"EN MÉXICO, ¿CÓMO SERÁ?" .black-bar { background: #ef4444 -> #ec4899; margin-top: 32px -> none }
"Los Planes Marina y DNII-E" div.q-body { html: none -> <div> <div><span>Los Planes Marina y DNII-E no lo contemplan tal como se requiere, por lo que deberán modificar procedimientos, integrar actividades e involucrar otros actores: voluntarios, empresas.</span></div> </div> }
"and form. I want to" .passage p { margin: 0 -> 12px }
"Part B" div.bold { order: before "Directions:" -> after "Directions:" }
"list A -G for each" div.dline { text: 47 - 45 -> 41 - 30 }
* * *
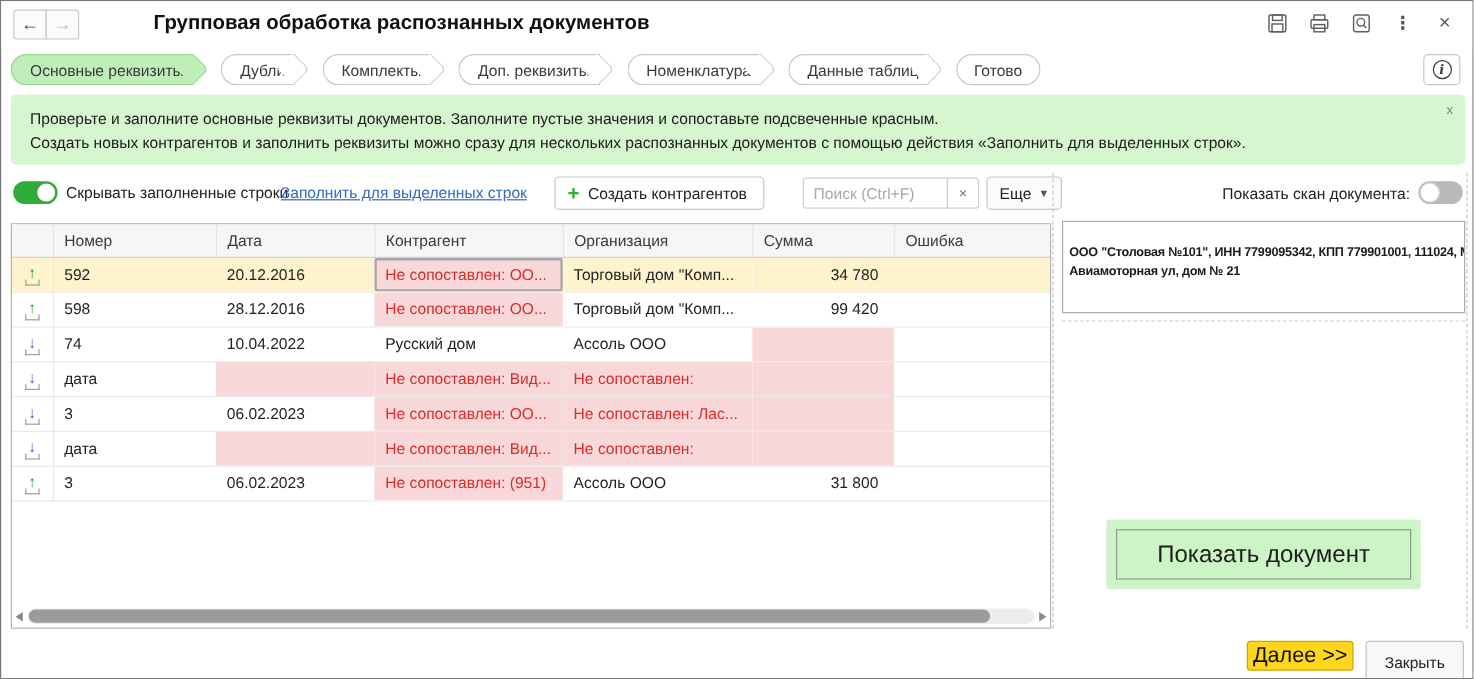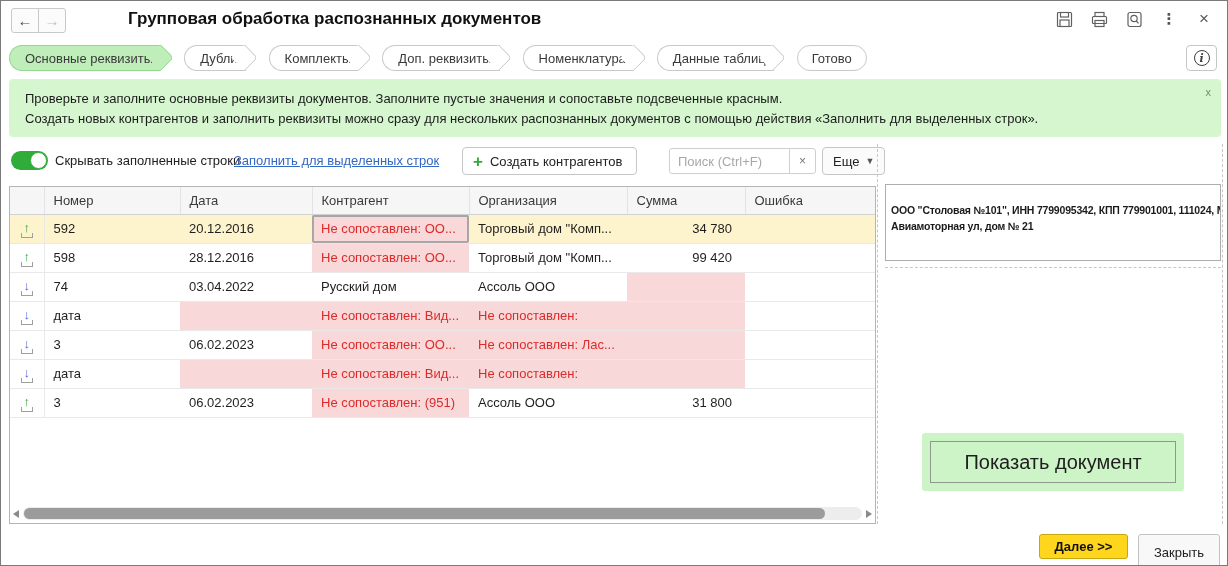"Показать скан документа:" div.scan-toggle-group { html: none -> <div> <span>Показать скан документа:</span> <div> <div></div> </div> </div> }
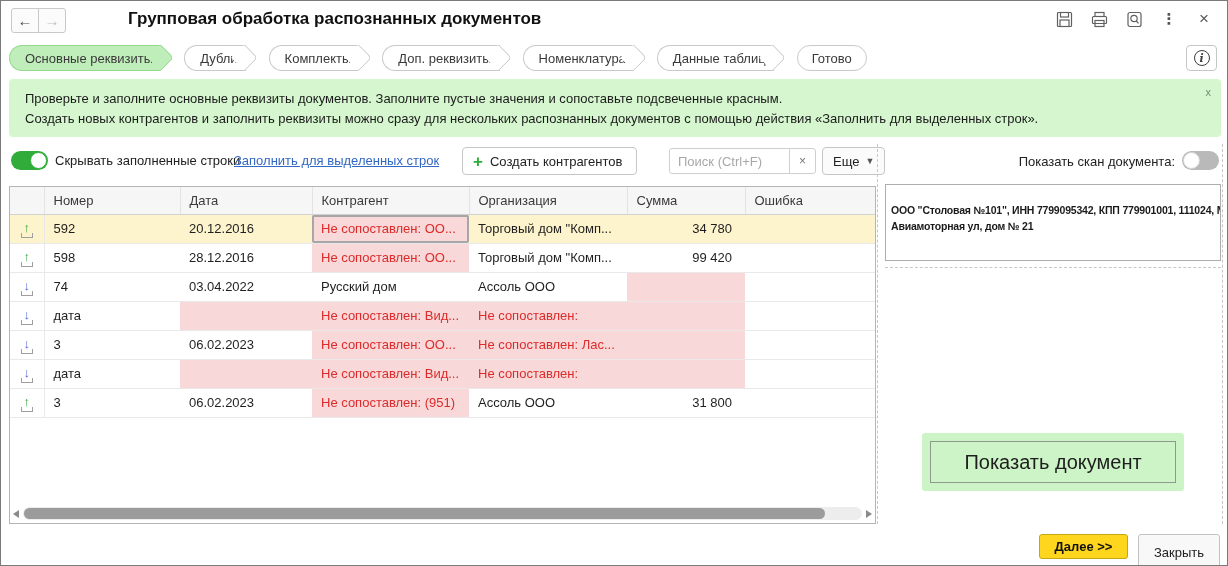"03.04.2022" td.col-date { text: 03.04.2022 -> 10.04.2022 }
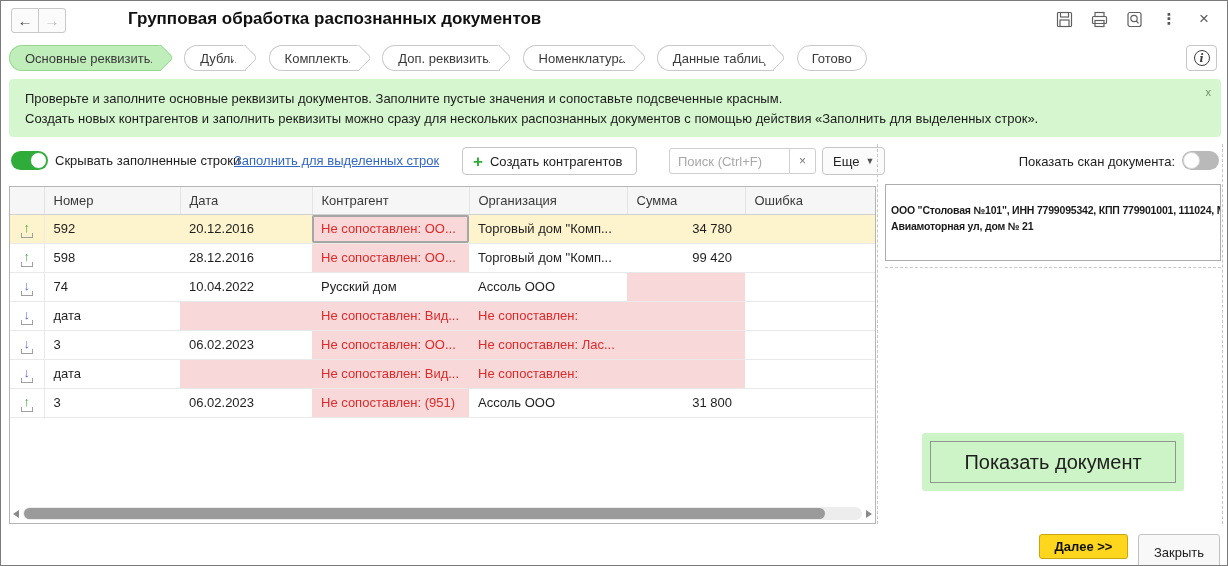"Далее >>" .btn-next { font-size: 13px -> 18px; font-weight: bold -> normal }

▸ **Directions for this task**:
Quote the listing above, but only from the line that shows "form. I want" through the line that shows "text: 47 - 45".

▸ **Exercise output**:
"and form. I want to" .passage p { margin: 0 -> 12px }
"Part B" div.bold { order: before "Directions:" -> after "Directions:" }
"list A -G for each" div.dline { text: 47 - 45 -> 41 - 30 }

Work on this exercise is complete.